As important as balance is, most people take it for granted. Have you ever misjudged the height of a curb while walking down the street, or caught your shoe on a raised crack in the sidewalk? There are various levels of stability, and while as an athlete, my ability to stay upright is pretty good, I’m still quite impressed by some of the people I see paddle boarding, snowboarding, surfing, downhill skiing or acrobatic skateboarding. Nonetheless, as with muscle tone, our balance typically declines with age. For example, my elderly aunt misjudged the second step going up to my brother’s house, lost her balance, and fell of the porch, breaking her hip.

As a lifelong athlete and a former coach, it is clear to me that my balance isn’t what it used to be. I also realize there are a slew of ways to improve it. One favorite that comes to mind is the dot drill. I place four dots forming a square on the floor, roughly three feet apart with another dot in the middle of them all. I begin by standing on the middle dot and then jumping with both feet to the upper right dot and back to the middle, then to the lower right dot and back to middle, followed by the lower left dot and returning to the middle, then up to the upper left dot and back to the middle. I repeat this clockwise sequence three times, followed by the same movements in a counter-clockwise sequence three times. Once I’m able to do that confidently without pause, I work toward doing it with a one-legged hop, changing legs when I change direction from clockwise to counterclockwise.

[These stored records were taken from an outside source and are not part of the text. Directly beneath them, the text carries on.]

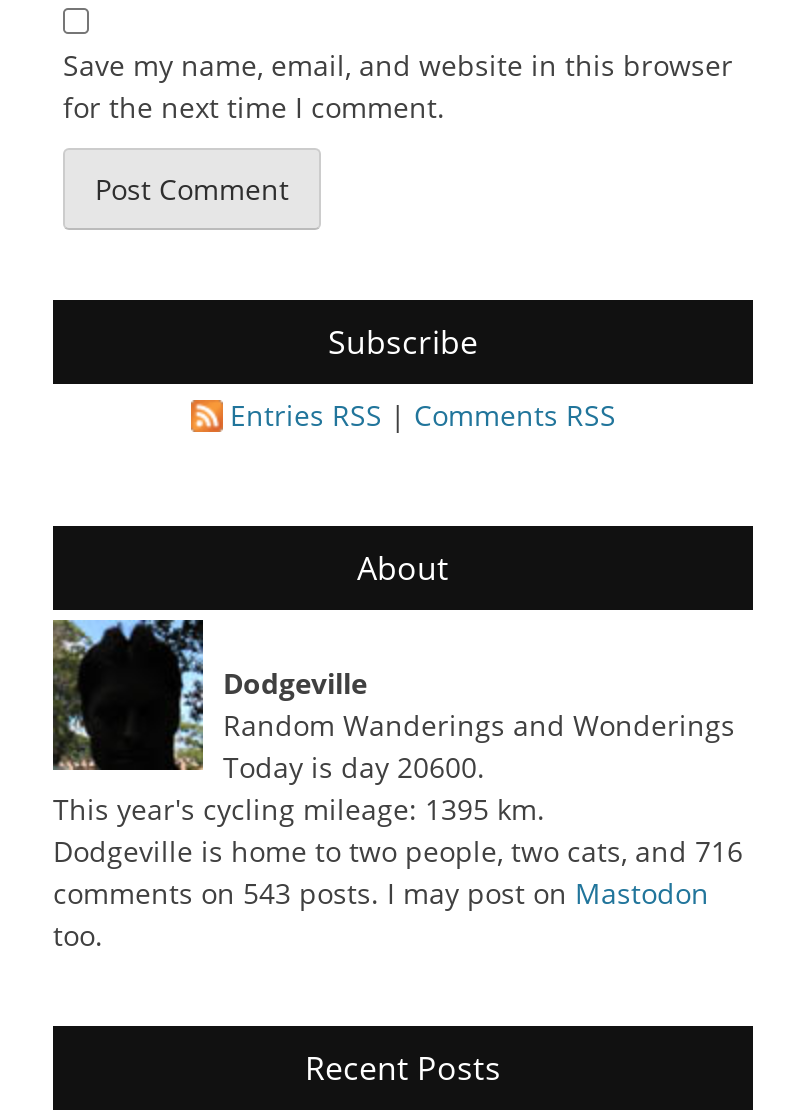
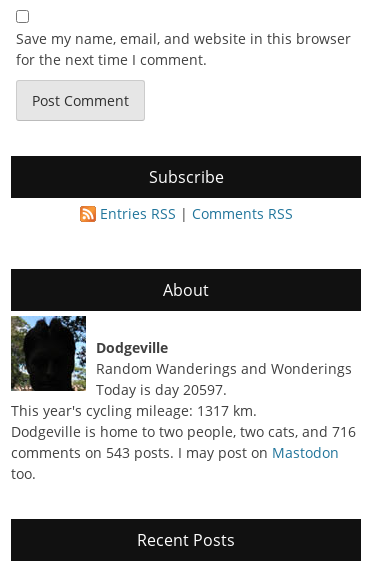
- Today is day 20600.
+ Today is day 20597.

- This year's cycling mileage: 1395 km.
+ This year's cycling mileage: 1317 km.
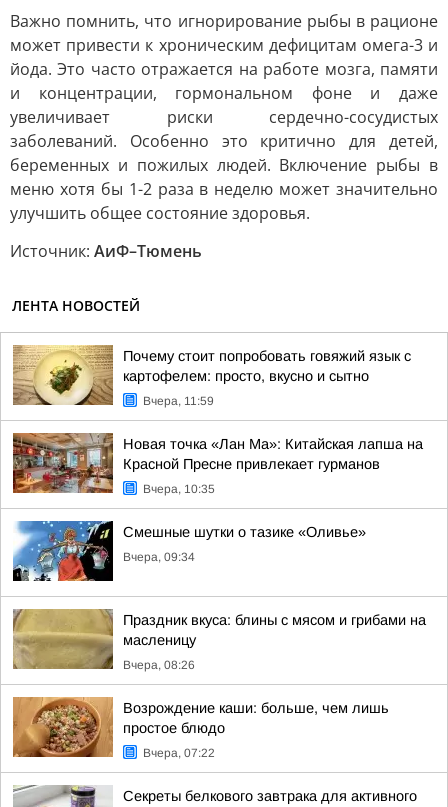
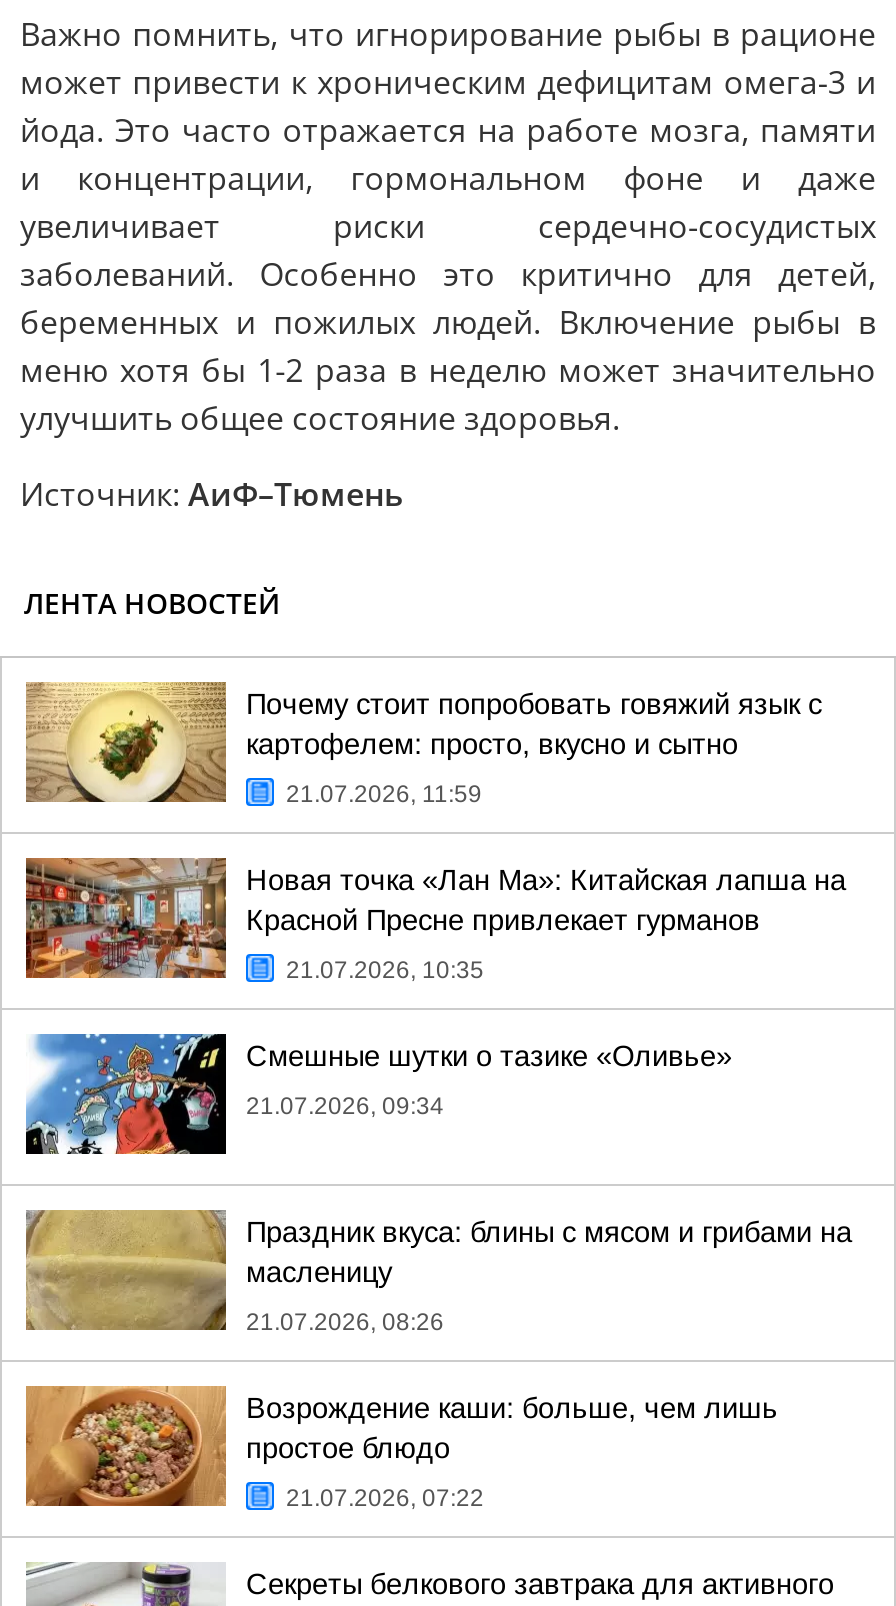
- Вчера, 11:59
+ 21.07.2026, 11:59

- Вчера, 10:35
+ 21.07.2026, 10:35

- Вчера, 09:34
+ 21.07.2026, 09:34

- Вчера, 08:26
+ 21.07.2026, 08:26

- Вчера, 07:22
+ 21.07.2026, 07:22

Zumba, yoga, tai chi or any other fitness class with trained professionals able to assist you in realizing your goals can also help you make great strides in improving your balance. Key here is finding what works best for you, whether done at home or with a group.

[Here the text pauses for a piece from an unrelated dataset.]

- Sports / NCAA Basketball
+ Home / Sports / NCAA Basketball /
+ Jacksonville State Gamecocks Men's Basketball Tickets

For me, quality of life is essential, and that doesn’t happen by doing nothing. In order to improve, you must practice. That’s a good reminder to me. While we may automatically pay more attention to having a healthier diet, or working on muscle tone as we age, it’s extremely important to work on balance improvement too. Our quality of life lies in the balance.

Kevin McGrath believes that life is a balancing act, physically, mentally, spiritually, and emotionally. He can be found stumbling his way through it.